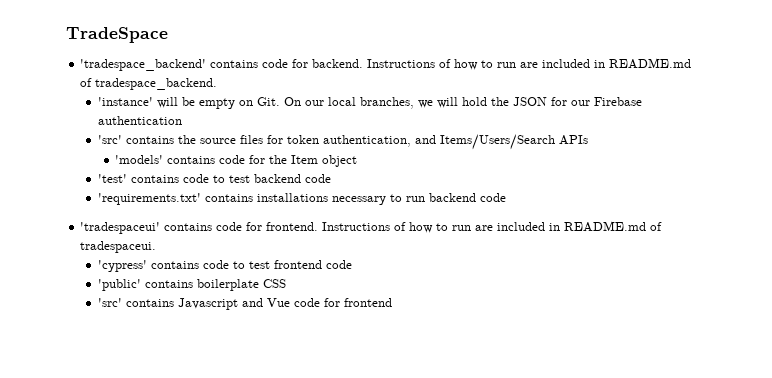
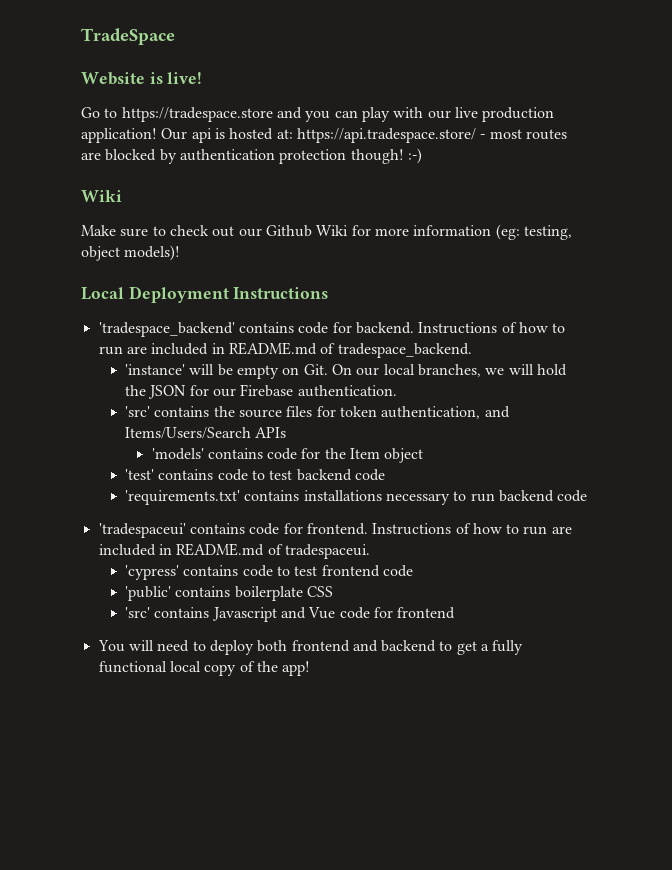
(168, 35) none -> [81,72,203,85] [81,107,555,122] [81,128,567,143] [81,148,422,164] [81,190,122,202] [81,224,572,240] [81,245,181,261] [81,286,329,303] // Website is live! // Go to https://tradespace.store and you can play with our live production application! Our api is hosted at: https://api.tradespace.store/ - most routes are blocked by authentication protection though! :-) // Wiki // Make sure to check out our Github Wiki for more information (eg: testing, object models)! // Local Deployment Instructions
[97,116,182,125] authentication -> [297,385,397,397] authentication.
(392, 302) none -> [97,640,524,655] [98,661,311,676] // You will need to deploy both frontend and backend to get a fully functional local copy of the app!

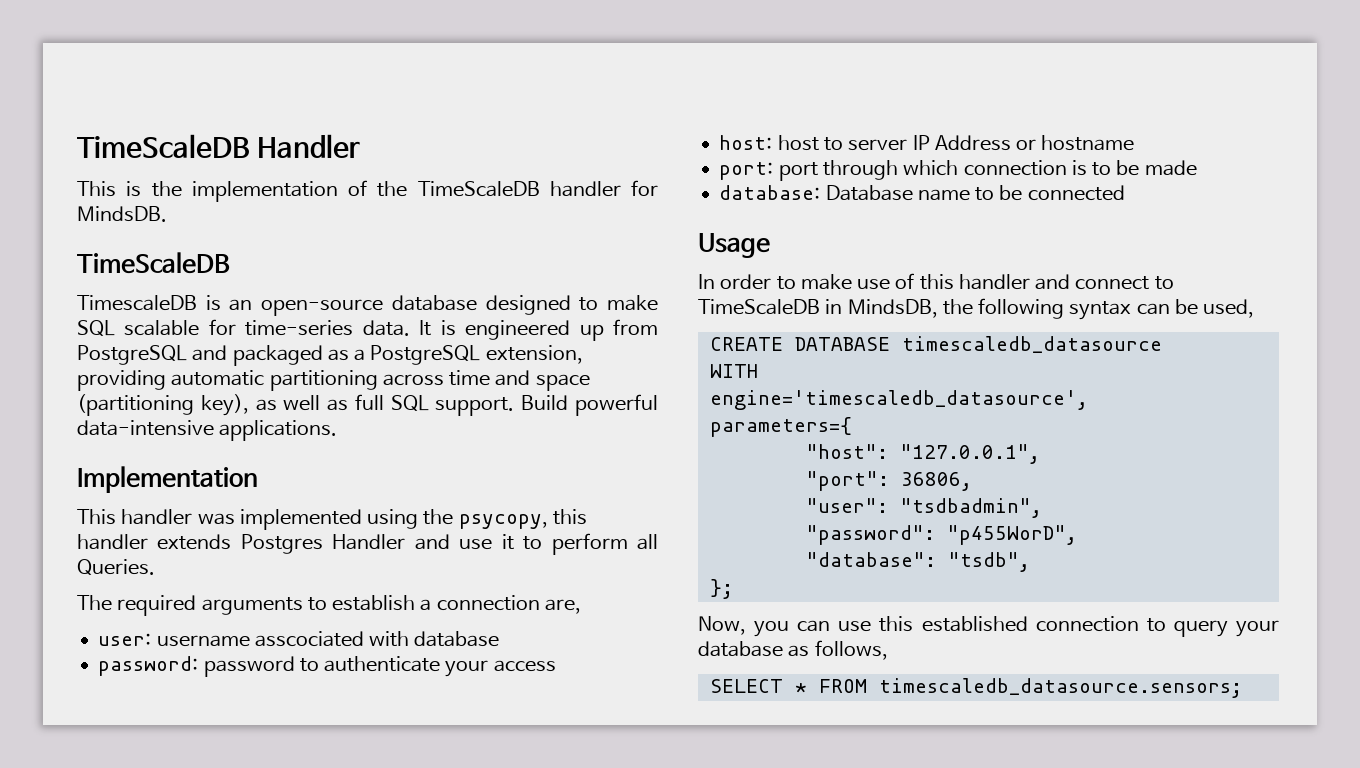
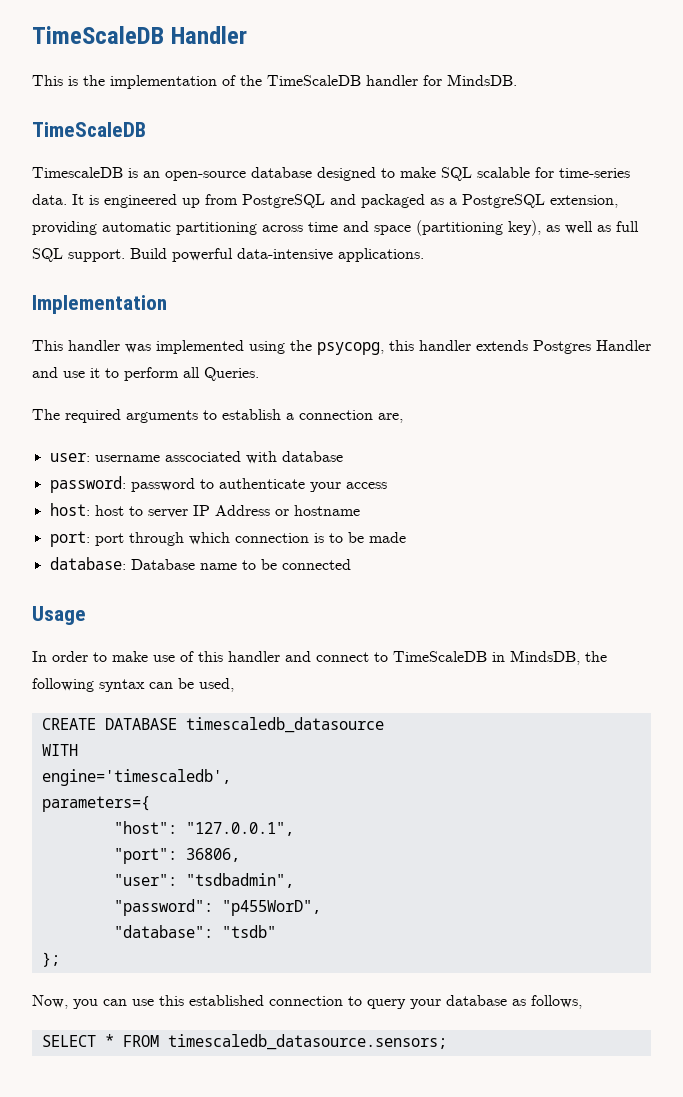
[458,514,548,529] psycopy, -> [317,342,384,355] psycopg,
[709,390,1088,410] engine='timescaledb_datasource', -> [41,769,231,786] engine='timescaledb',
[947,552,1030,572] "tsdb", -> [221,925,276,938] "tsdb"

****************

THE PROBLEM:
Pictures are to be dropped, and every record is to be copied exactly.

ANSWER SECTION:
(168, 35) none -> [81,72,203,85] [81,107,555,122] [81,128,567,143] [81,148,422,164] [81,190,122,202] [81,224,572,240] [81,245,181,261] [81,286,329,303] // Website is live! // Go to https://tradespace.store and you can play with our live production application! Our api is hosted at: https://api.tradespace.store/ - most routes are blocked by authentication protection though! :-) // Wiki // Make sure to check out our Github Wiki for more information (eg: testing, object models)! // Local Deployment Instructions
[97,116,182,125] authentication -> [297,385,397,397] authentication.
(392, 302) none -> [97,640,524,655] [98,661,311,676] // You will need to deploy both frontend and backend to get a fully functional local copy of the app!

[458,514,548,529] psycopy, -> [317,342,384,355] psycopg,
[709,390,1088,410] engine='timescaledb_datasource', -> [41,769,231,786] engine='timescaledb',
[947,552,1030,572] "tsdb", -> [221,925,276,938] "tsdb"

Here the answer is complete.